WORK ITEM: Beginning at the line that holds "text-decoration: none ->" and continuing to the last line of the data below, transcribe every line word for word, without pictures.
'''
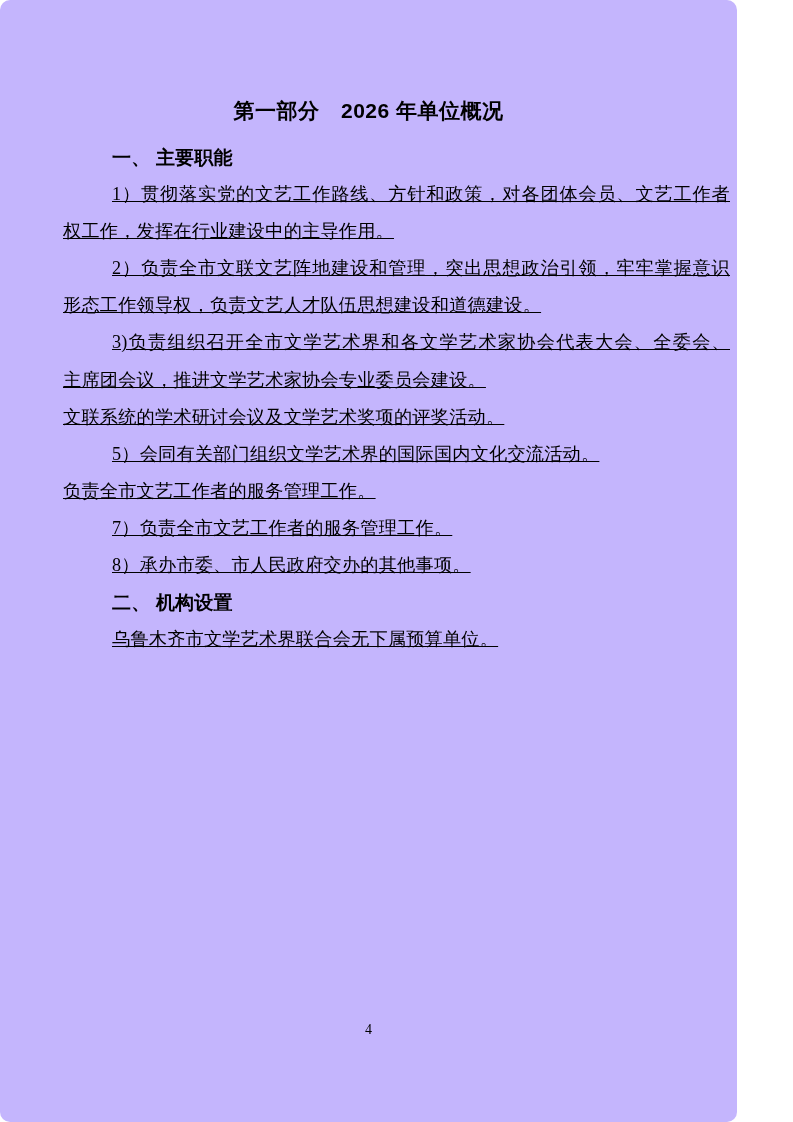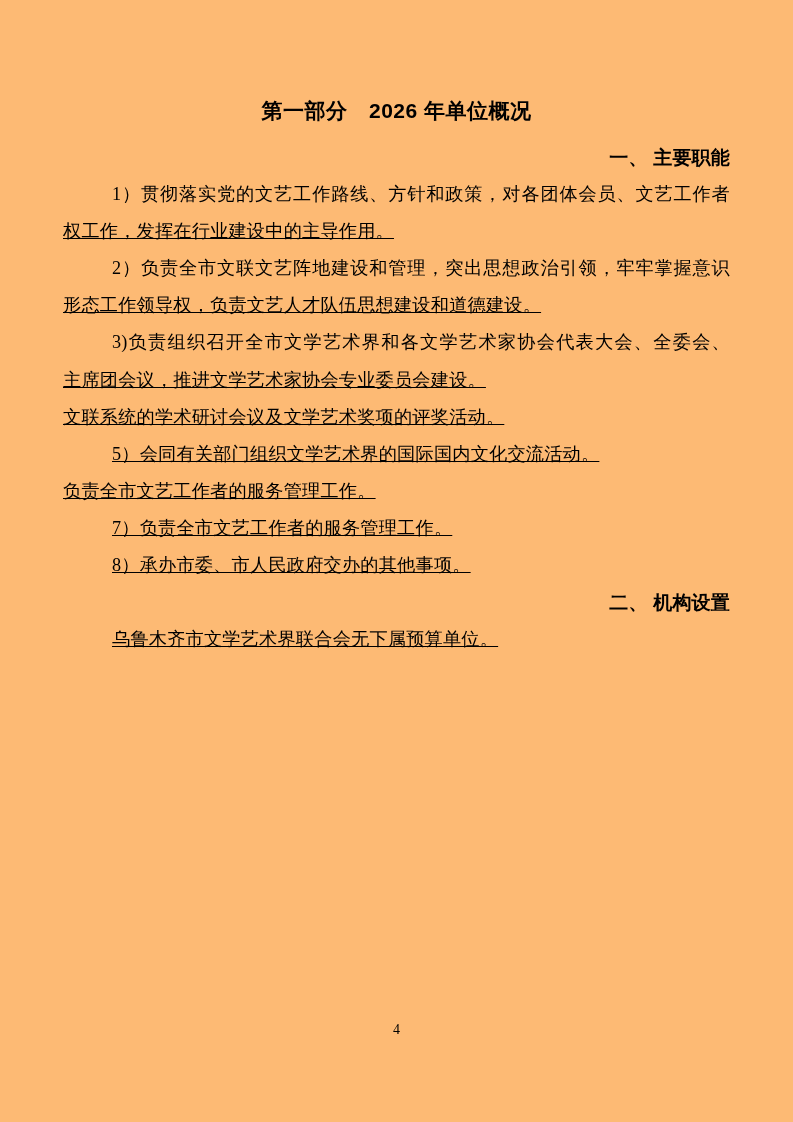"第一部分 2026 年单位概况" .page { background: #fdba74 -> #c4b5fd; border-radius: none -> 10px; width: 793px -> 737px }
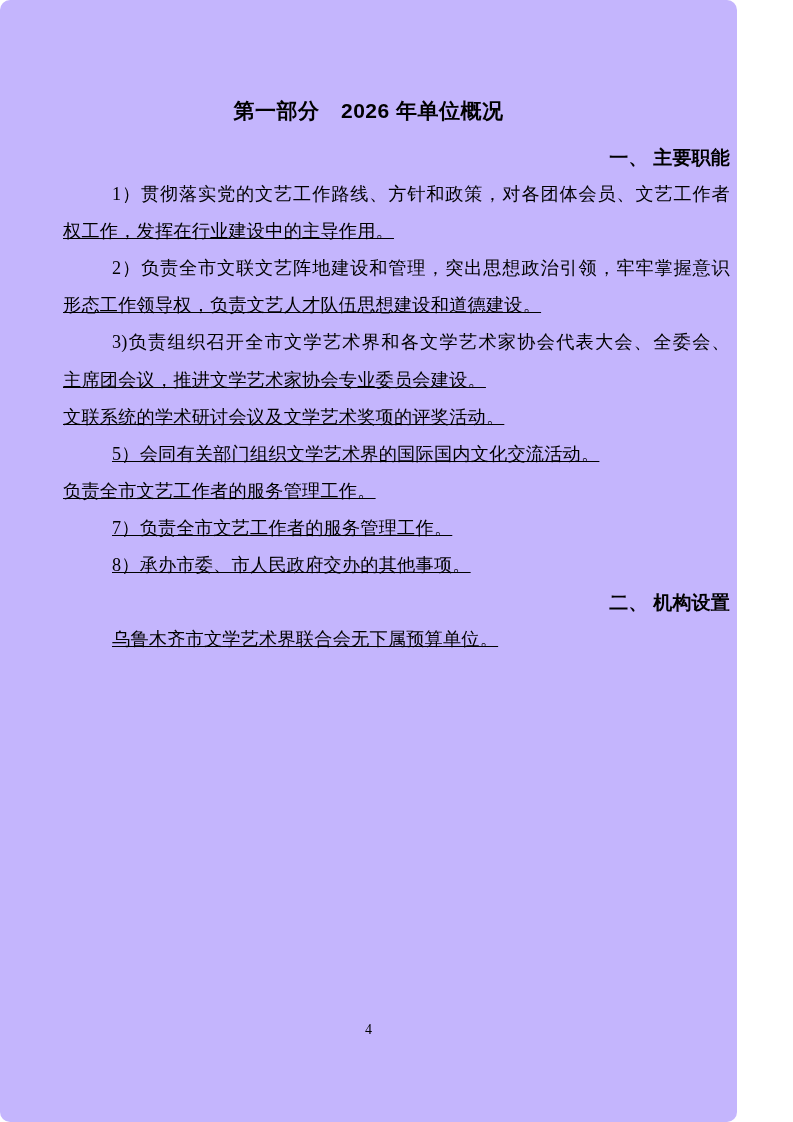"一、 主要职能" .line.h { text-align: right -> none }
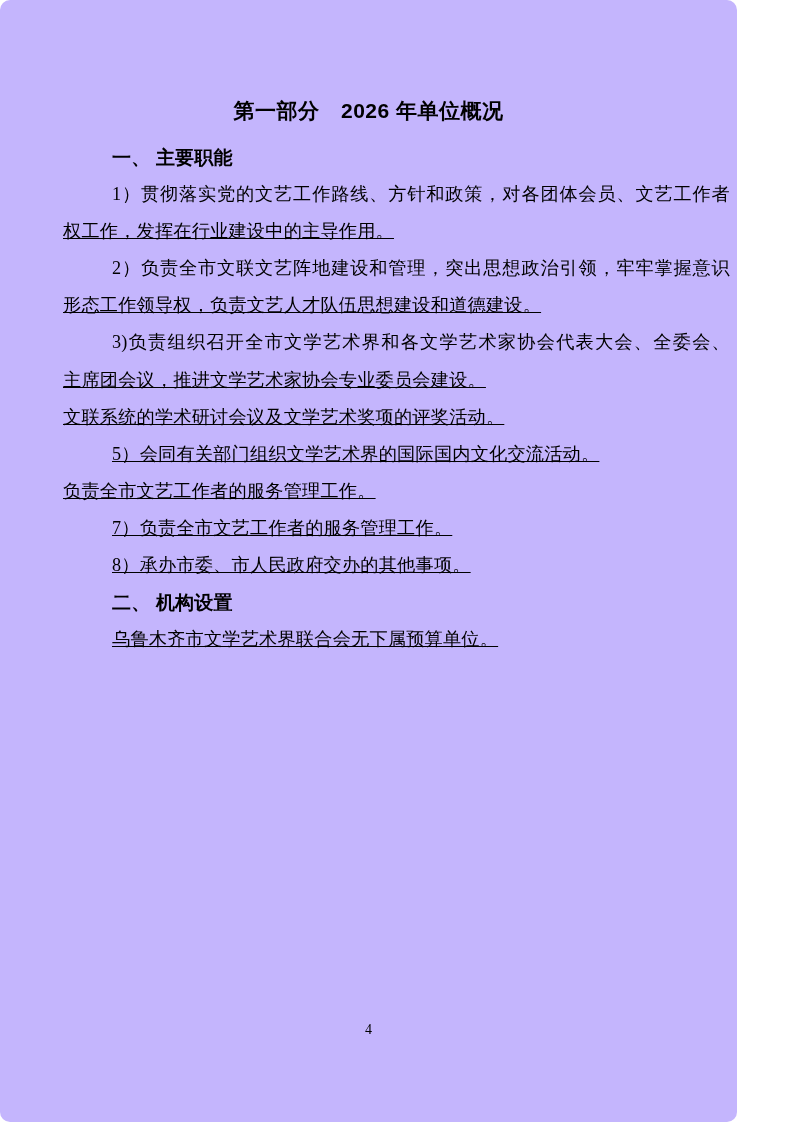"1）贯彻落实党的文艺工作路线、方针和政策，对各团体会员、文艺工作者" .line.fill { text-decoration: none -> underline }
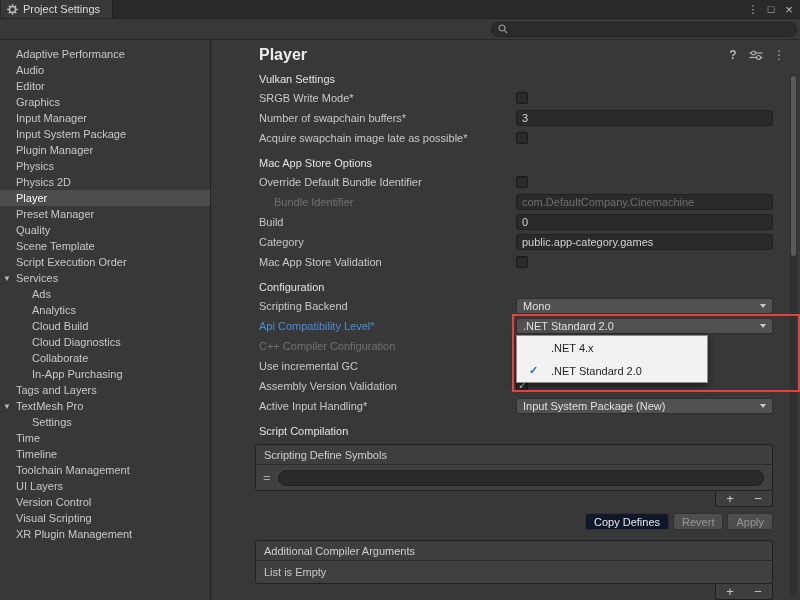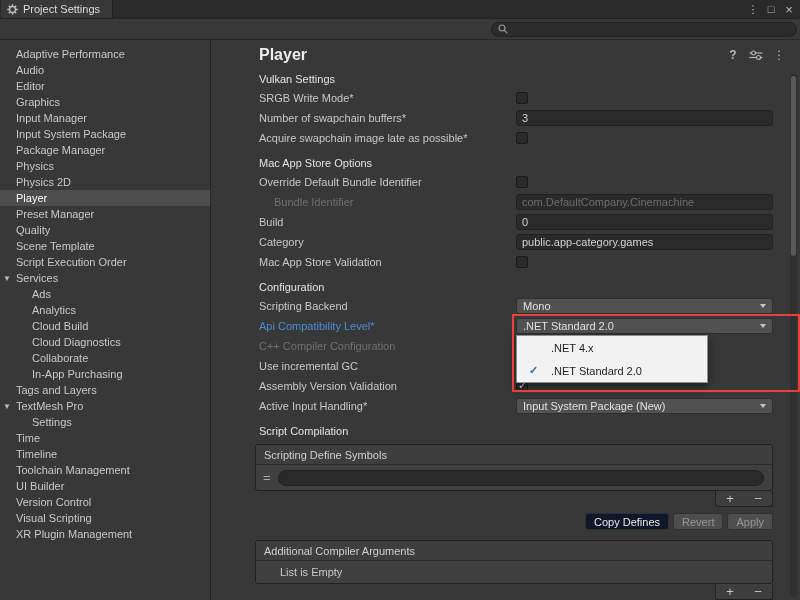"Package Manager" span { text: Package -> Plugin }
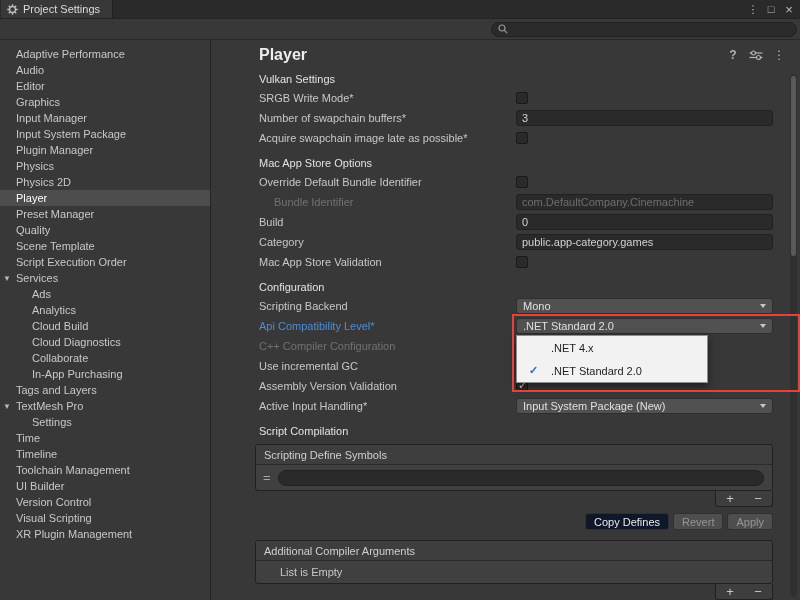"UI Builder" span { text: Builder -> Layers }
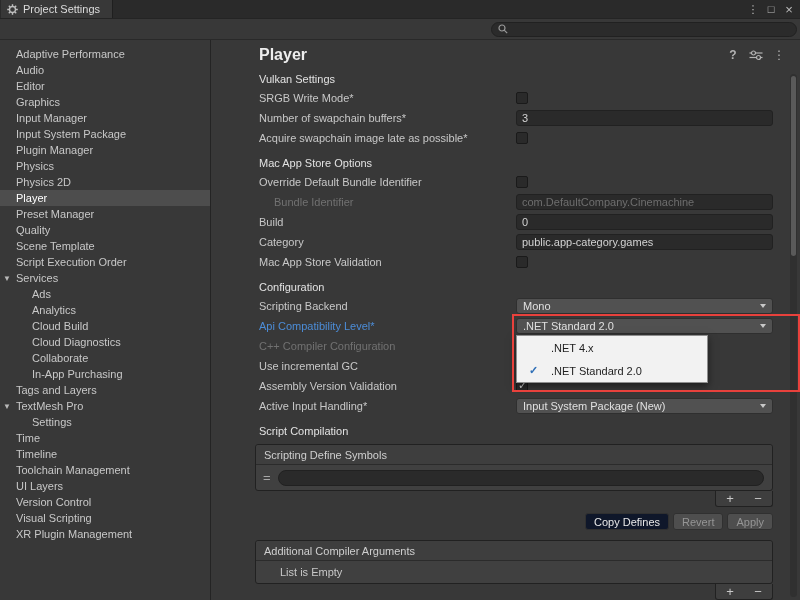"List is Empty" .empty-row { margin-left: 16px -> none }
'''
EXPECTED OUTPUT:
"1）贯彻落实党的文艺工作路线、方针和政策，对各团体会员、文艺工作者" .line.fill { text-decoration: none -> underline }
"Package Manager" span { text: Package -> Plugin }
"UI Builder" span { text: Builder -> Layers }
"List is Empty" .empty-row { margin-left: 16px -> none }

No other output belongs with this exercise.